Rated: T - English - General - Kakashi H. & Sakura H. - Reviews: 52 - Published: 06-17-05 - Complete - id:2442376

Little Monsters

Klayter McCabe

000

Kakashi doesn’t hate anything; he’s been a ninja too long for that. There are things, though, that he dislikes.

Many things.

One of these is when the members of the team he is responsible for training act like children instead of ninja.

They are children. He knows this.

They’ve lead different lives than he did. He knows this as well.

Sakura especially.

He’s not jealous, precisely. He wouldn’t have wanted a childhood. That sort of thing comes back and makes you weak. (Which he is, of course. Kakashi knows that he is weak. But he doesn’t want to be.) And Naruto’s childhood was strange, he knows, and twisted through with threads of misery. And Sasuke’s childhood was killed, he knows, and left bloody handprints on his brain.

But Sakura.

Sakura is still a child. And it makes him irritable.

It’s not that she’s stupid, because her intelligence burns when she cares to use it. It’s not that she’s naïve, precisely, because she’s grown up in a hidden village and out of necessity watched people die. It’s that she’s never had to kill anyone herself.

(Neither has Naruto, but inside of him is something old and deep, with memories of the slaughter of thousands, and that makes it easier, makes it harder.)

(Neither has Sasuke, but he helped scrub the blood of his clan from the streets of the Uchiha district, which makes it easer, makes it harder.)

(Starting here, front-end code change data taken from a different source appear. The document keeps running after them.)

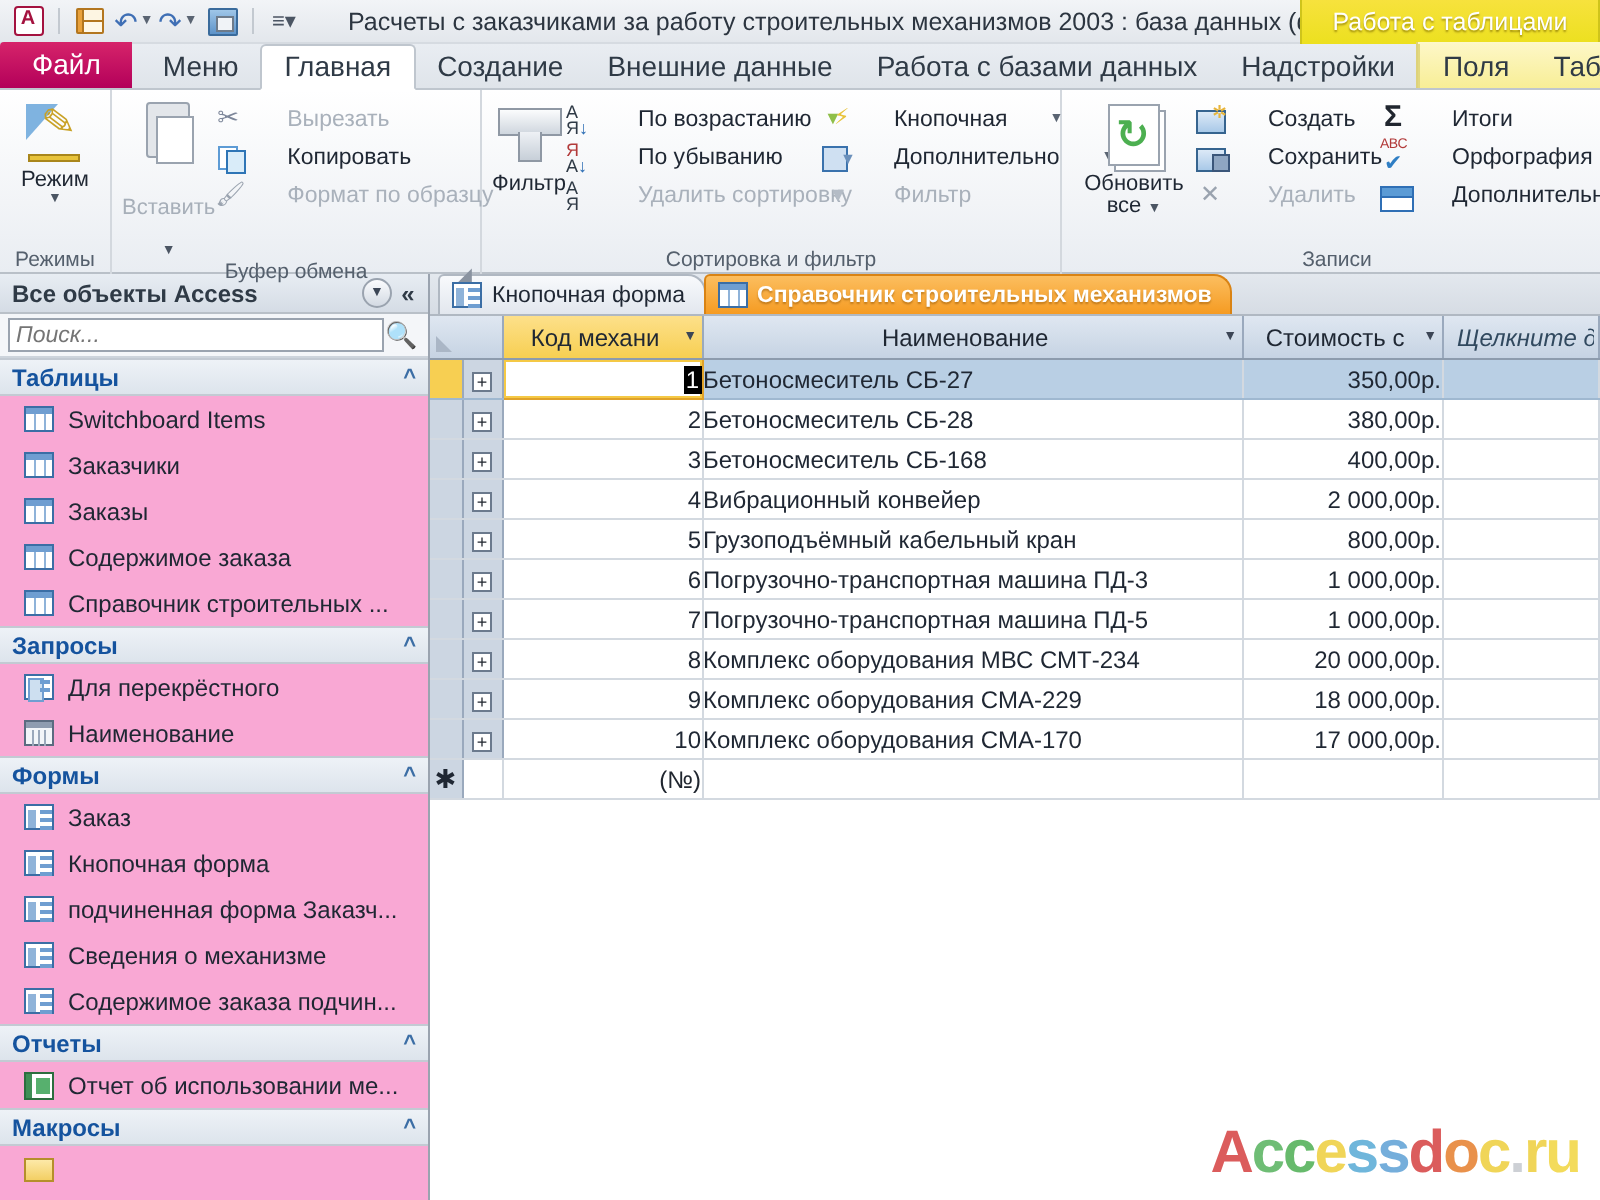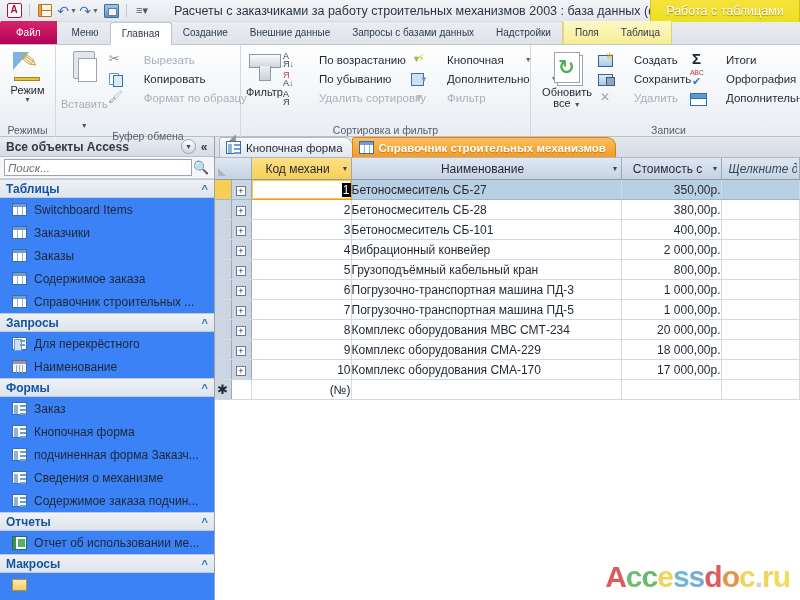--- a/index.html
+++ b/index.html
@@ -52,21 +52,21 @@
     padding:0 14px;
   }
 
   
   .tabstrip{
     height:23px; display:flex; align-items:flex-end;
     background:linear-gradient(#e9edf2,#dfe4ea);
     border-bottom:1px solid #bfc6ce; position:relative;
   }
   .tab{
-    height:22px; line-height:22px; padding:0 11px; font-size:10px;
+    height:22px; line-height:22px; padding:0 11px; font-size:14px;
     color:#2f3a46; white-space:nowrap; cursor:default;
   }
   .tab.file{
     background:linear-gradient(#d6246a,#b3005a); color:#fff;
     padding:0 16px; height:23px; line-height:23px; margin-right:4px;
     border-top-left-radius:2px;
   }
   .tab.active{
     background:#fff; border:1px solid #bfc6ce; border-bottom:1px solid #fff;
     border-top-left-radius:3px;border-top-right-radius:3px;
@@ -156,21 +156,21 @@
   .ic-view:after{
     content:"\270E";position:absolute;left:10px;top:-2px;font-size:20px;color:#c9a227;
     transform:rotate(-8deg);
   }
   .ic-viewbar{position:absolute;left:3px;bottom:2px;width:26px;height:4px;background:#e8c33a;border:1px solid #a9861b;}
 
   
   .workspace{ display:flex; height:464px; background:#d9dfe6; }
 
   
-  .navpane{ width:215px; background:#3b82f6; display:flex; flex-direction:column;
+  .navpane{ width:215px; background:#f9a8d4; display:flex; flex-direction:column;
             border-right:1px solid #9aa3af; }
   .nav-head{
     height:20px; display:flex;align-items:center;
     background:linear-gradient(#e8edf3,#d5dce5);
     border-bottom:1px solid #b9c0c8; padding:0 2px 0 6px;
     font-weight:bold; font-size:12px; color:#2f3a46;
   }
   .nav-head .t{flex:1;}
   .circ-btn{ width:15px;height:15px;border-radius:50%;
              background:linear-gradient(#fbfcfe,#d3dae3);border:1px solid #9aa3af;
@@ -323,21 +323,21 @@
     <div class="title-text">Расчеты с заказчиками за работу строительных механизмов 2003 : база данных (ф...</div>
     <div class="ctx-tab">Работа с таблицами</div>
   </div>
 
   <div class="tabstrip">
     <div class="tab file">Файл</div>
     <div class="tab">Меню</div>
     <div class="tab active">Главная</div>
     <div class="tab">Создание</div>
     <div class="tab">Внешние данные</div>
-    <div class="tab">Запросы с базами данных</div>
+    <div class="tab">Работа с базами данных</div>
     <div class="tab">Надстройки</div>
     <div class="ctxwrap">
       <div class="tab ctx first">Поля</div>
       <div class="tab ctx">Таблица</div>
     </div>
   </div>
 
   <div class="ribbon">
 
     <div class="group" style="width:56px">
@@ -634,21 +634,21 @@
               <td class="expcol"><span class="plus">+</span></td>
               <td class="idcell">2</td>
               <td class="txt">Бетоносмеситель СБ-28</td>
               <td class="num">380,00р.</td>
               <td></td>
             </tr>
             <tr>
               <td class="selcol"></td>
               <td class="expcol"><span class="plus">+</span></td>
               <td class="idcell">3</td>
-              <td class="txt">Бетоносмеситель СБ-101</td>
+              <td class="txt">Бетоносмеситель СБ-168</td>
               <td class="num">400,00р.</td>
               <td></td>
             </tr>
             <tr>
               <td class="selcol"></td>
               <td class="expcol"><span class="plus">+</span></td>
               <td class="idcell">4</td>
               <td class="txt">Вибрационный конвейер</td>
               <td class="num">2 000,00р.</td>
               <td></td>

Part of it is that Sakura is a woman, or a girl destined for womanhood if she lives that long, and say what you will, but kunoichi are different. Privately, Kakashi doesn’t believe that women are cut out to be murderers the way that men are. They have to kill parts of themselves to do it right.

Witness Anko.

That’s also why, he believes, a disproportionate number of medic-nin are women. Women are creators down to the womb, and men… aren’t. Women grow life inside themselves, from a collection of invisible cells to the squalling red brats that eventually emerge. Men contribute, of course, but it’s not the same. A husband can press his ear to his wife’s belly, try to hear the duel heartbeat, but it will never be inside him instead of her.

Women know exactly what it takes to create life, so Kakashi believes that it only makes sense for it to be harder for them to take it away again.

Unlike many of the genin this year, Sakura’s parents are not shinobi. She’s the first Haruno in three generations to graduate from the Academy.

(With a surname like Haruno, though. No wonder that clan doesn’t appear to be cut out to be warriors.)

So Kakashi thinks about it, and tries to change things in his slow, convoluted ways. He picks on Sakura, to make her realize that she is weak, but compliments her on her chakra control so she’ll know that she doesn’t have to be. He tries, when he leads his team on missions, to be an even more perfect shinobi than usual. He tries to show no emotion at all, to show them that in a way all ninja are dead, because they have to be.

On Team 7’s first real mission, for instance. On that bridge. He hadn’t meant for things to turn out quite that way.

(If Kakashi did hate things, killing children would probably make the list.)

It hurt him, to carry the dying man and lay him down next to the body of the boy. He did what he had to do, what was right and appropriate for the situation, which was to kill them both.

But.

Kakashi doesn’t deal with mental “what ifs,” doesn’t replace the faces of the living with the faces of the dead, or replay situations in his mind and try to figure out what he could’ve done differently, could’ve done better. He had enough of that not long after Obito, when the Sharingan eye still leaked constantly, a liquid that slid down his face cooler and smoother than tears.

It’s not that he wants to protect his team, protect Sakura. They volunteered to be ninja, and to try to shelter them now, when they have the most to learn, would be no less murder than any of the other deaths he’s caused.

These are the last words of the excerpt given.